6月20日のBBSへの書き込みに、J50さんからのこんなメッセージがあった。
「〈NO GOOD!〉の歌詞に「自閉症患者ウォークマン」とありますが、自閉症について誤ったとらえかたをしているとしか思えません。どうぞ、自閉症についての認識をお答えください」
ちょうどその頃、RED & BLACKのサーバー移転に関する作業や、新しいBBSの制作のために忙しかったことと、BBSのほんの数行でそれについて話す自信もなかったため、まだ答えていなかった。改めてここで書いてみようと思う。
〈NO GOOD!〉を作ったのは、デビュー前、僕が25歳の時だ。若さが持つ無謀さと、デビューに向けての高揚感の中で一気に書き上げた。
セカンドシングル候補としてこの歌は上がったのだが、「浮浪者」「乞食」そして「自閉症患者」が規制の対象となり、この歌はシングルのB面に収録され、ついでに放送禁止になった。
ちなみに1度だけNHKのテレビで流れたことがあったっけ。オールナイトのイベントの中継で、当時僕はテレビを持っていなくて、電気屋の店頭で見ていた憶えがある。〈カーニバル〉1曲だけだと思っていたのに、次に〈NO GOOD!〉が始まった時にはびっくりした。
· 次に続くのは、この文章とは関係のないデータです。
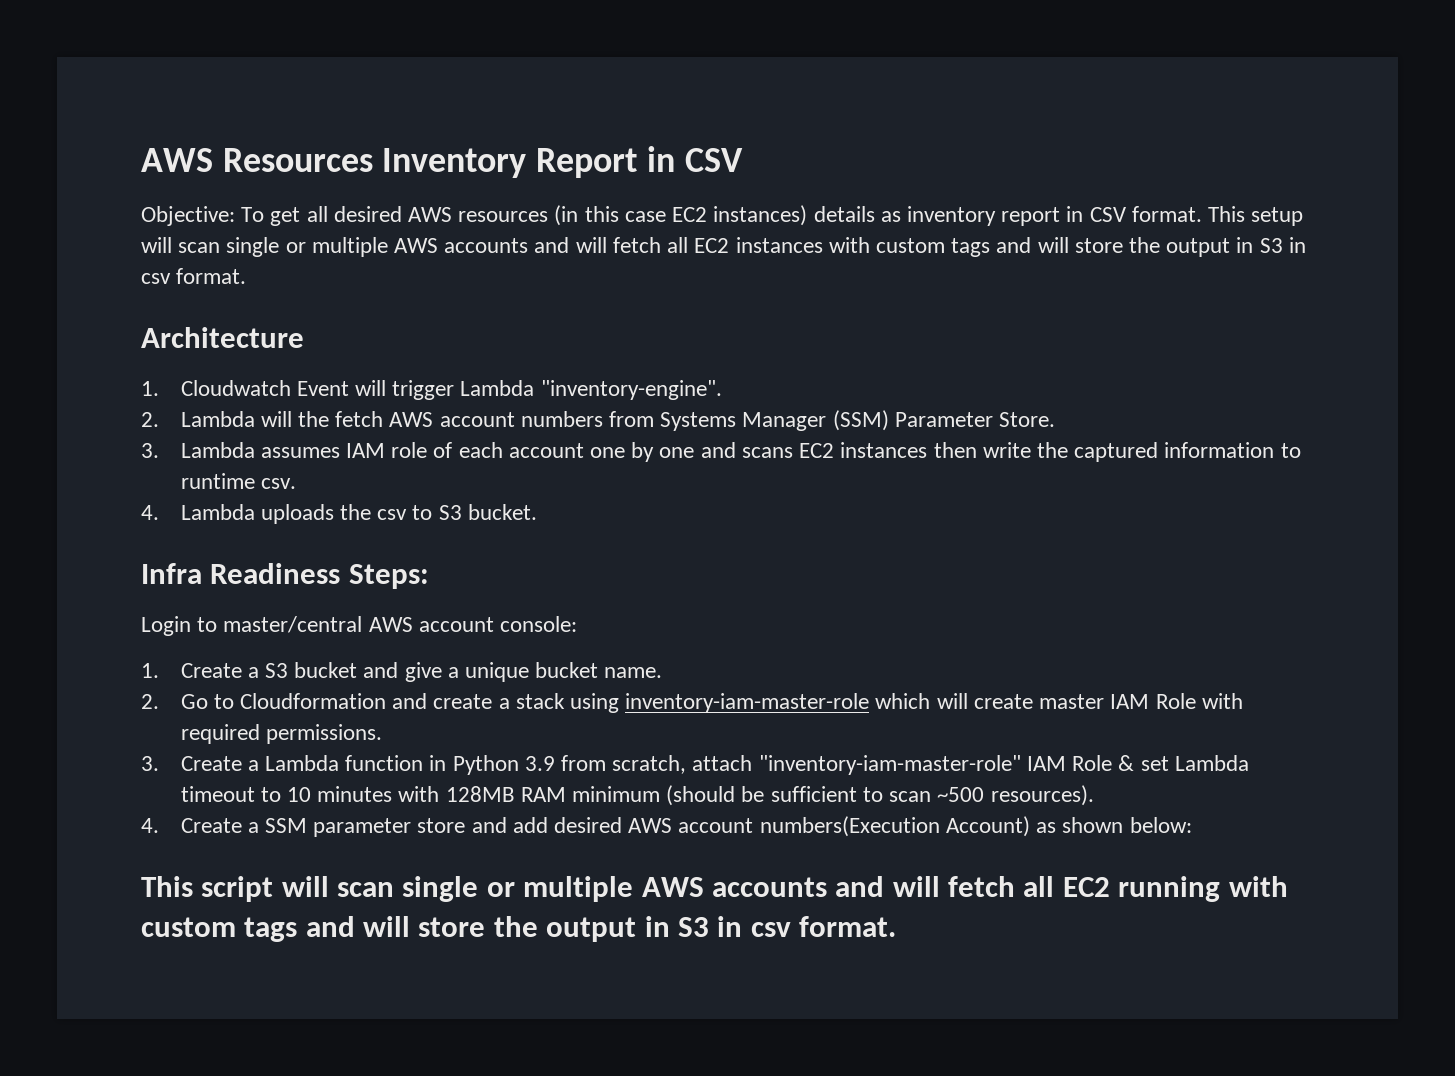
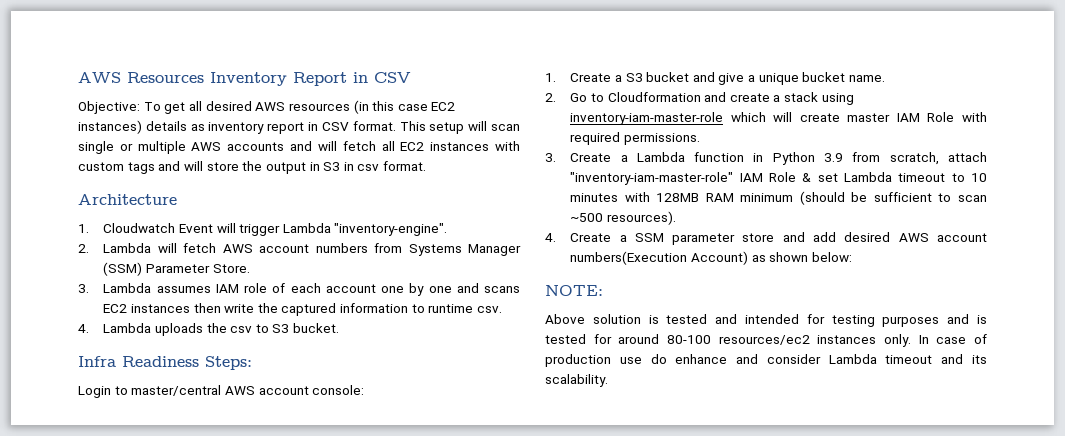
[298,411,330,427] the -> (177, 248) none
[141,876,1288,902] [141,916,897,942] This script will scan single or multiple AWS accounts and will fetch all EC2 running with custom tags and will store the output in S3 in csv format. -> [545,285,603,296] [545,314,987,327] [545,334,987,347] [545,354,987,367] [545,374,608,387] NOTE: // Above solution is tested and intended for testing purposes and is tested for around 80-100 resources/ec2 instances only. In case of production use do enhance and consider Lambda timeout and its scalability.

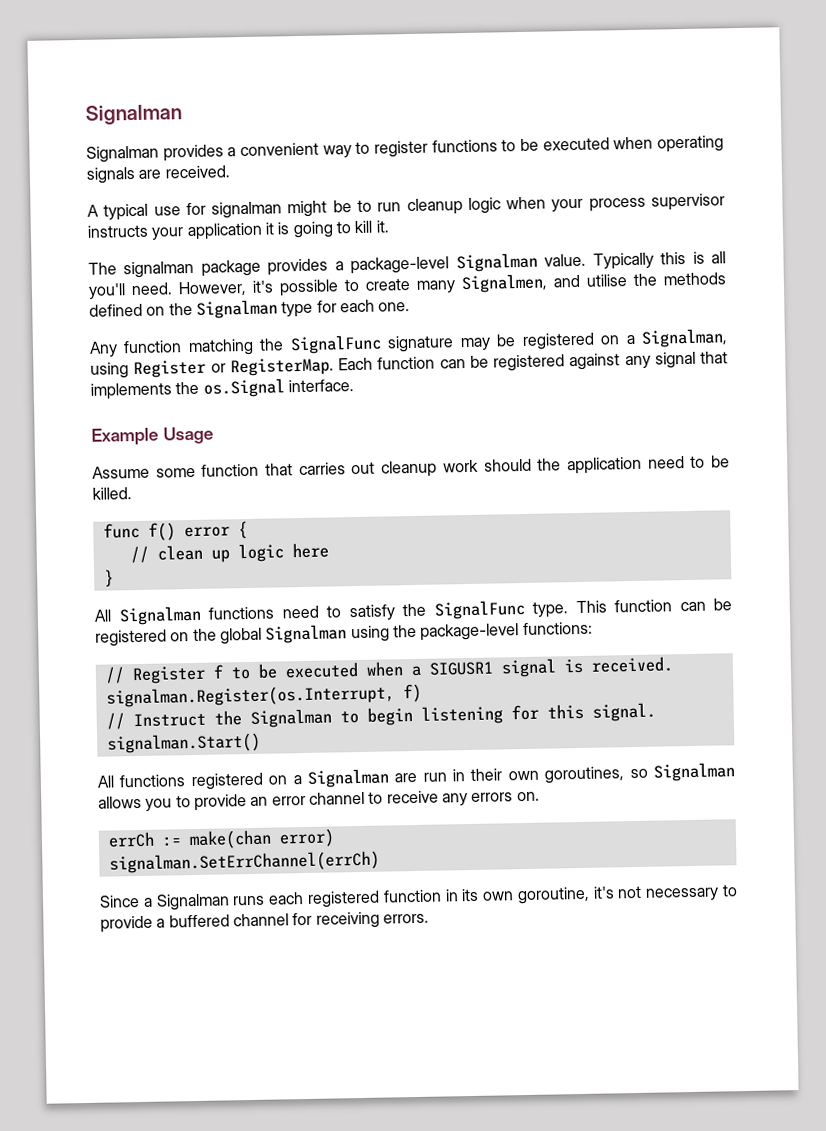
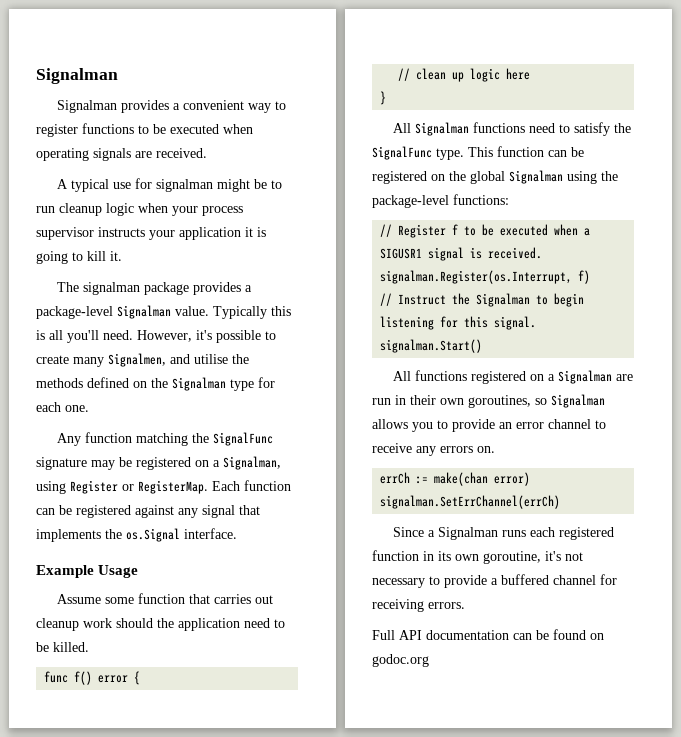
(429, 918) none -> [372,629,604,640] [372,654,429,667] // Full API documentation can be found on godoc.org

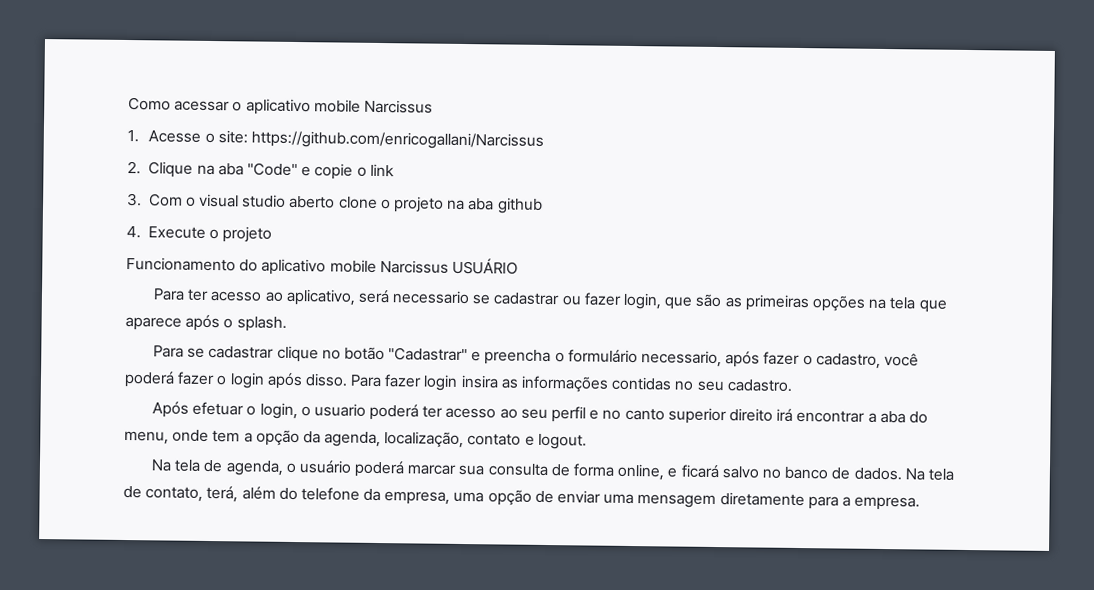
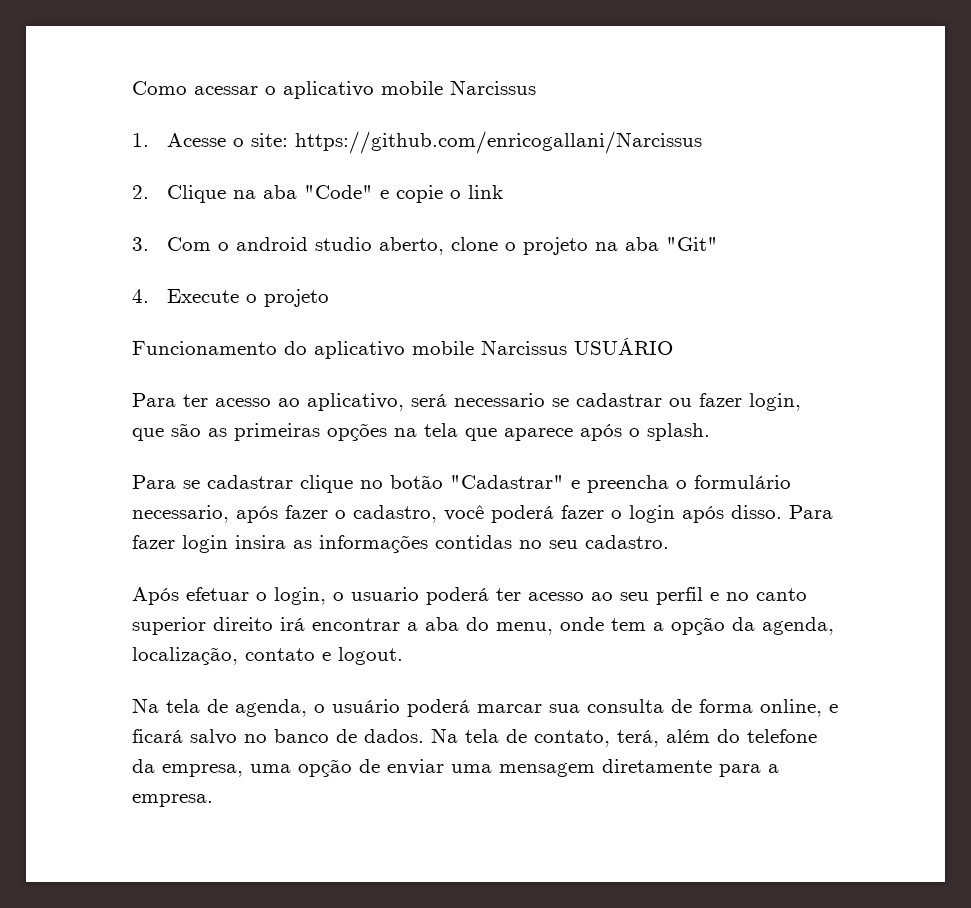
[199,193,336,209] visual studio aberto -> [236,237,445,255] android studio aberto,
[496,197,543,214] github -> [666,237,719,251] "Git"

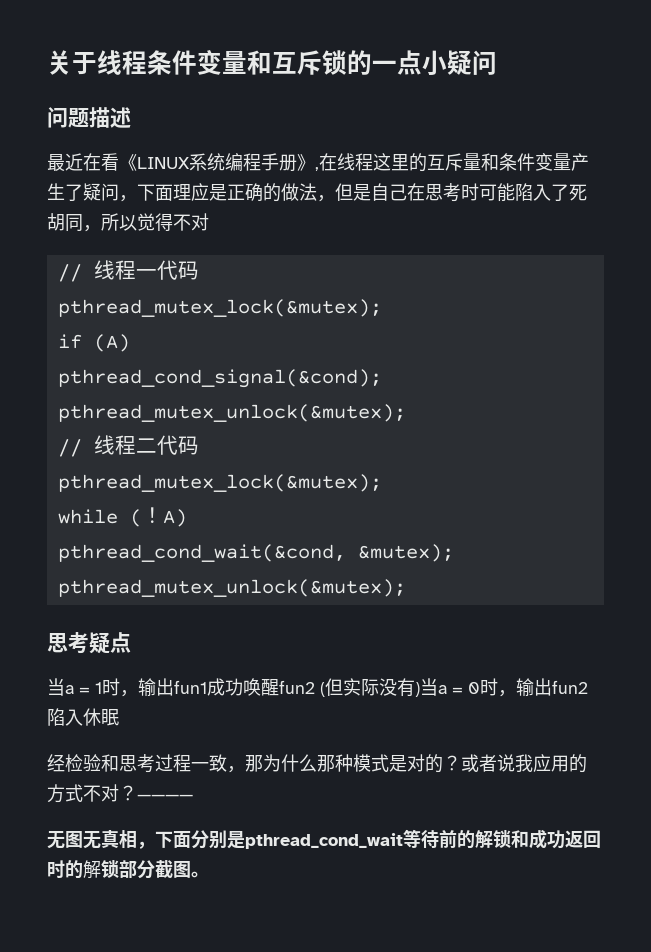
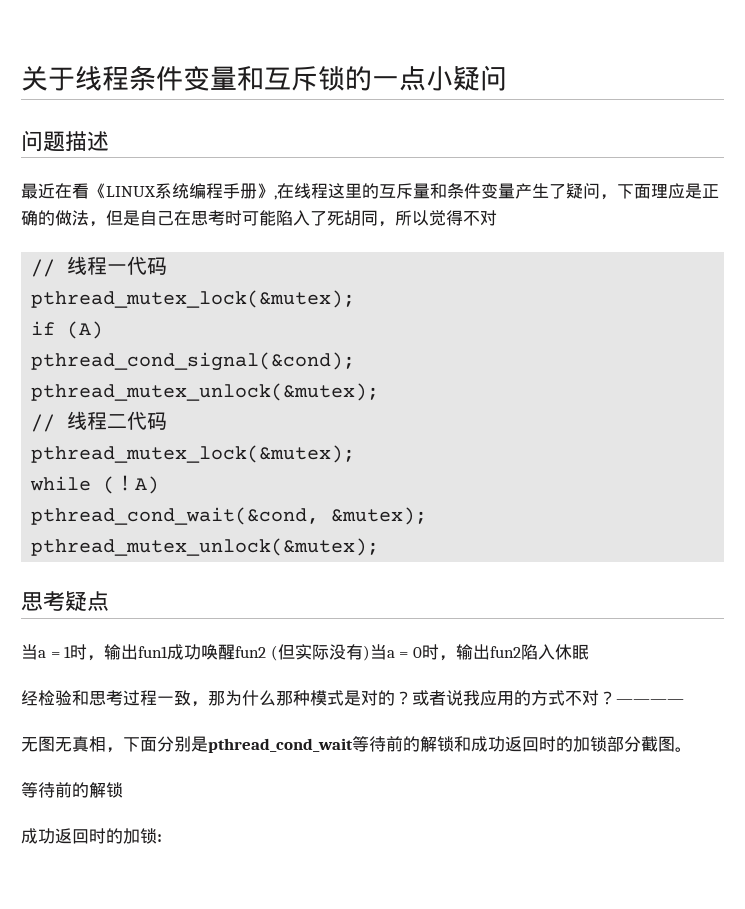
[83,860,101,879] 解 -> [573,736,590,752] 加
(209, 874) none -> [21,782,123,798] [21,828,162,844] // 等待前的解锁 // 成功返回时的加锁:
デビュー後何年も、ライヴ本編のラストで歌い、こぶしを振り上げる定番曲となっていく中、この歌はいつの間にかお気楽な雰囲気で歌われるようになっていった。
しかし歌を作った時、この歌の持つ刃は自分に向けられていた。
「ここでは“俺は”ウォークマン 自閉症患者ウォークマン」
まずは自分を叩きのめし、そこから陽気にタフにはい上がる歌にしようと思っていた。ただその段階で、「自閉症患者」と歌詞にすることに対して、まったく無自覚だった。
当時の僕は、歌詞に関して「何でもあり」だと思っていた。何を表現してもいいし、何を歌ってもいい、その自由さこそが音楽だと思っていた。
いつ頃からだっただろう。自分を、そして人を勇気づけるはずの音楽が、もろ刃だということに気づいたのは。
1987年にリリースした〈Passing(いつか河を越えて)〉のことについては、このVoiceの「いつか河を越えて 09.07.1999」に書いたから、それを読んでほしい。
自由とは、何をしてもいいということじゃない。今僕はそのことを常に考えながら歌を作っている。そして自分が落とし前をつけられる限り、極限まで自由を求める。
最後になってしまったけれど、〈NO GOOD!〉を聴いて傷ついてしまった人たちへ、僕は謝罪し続けます。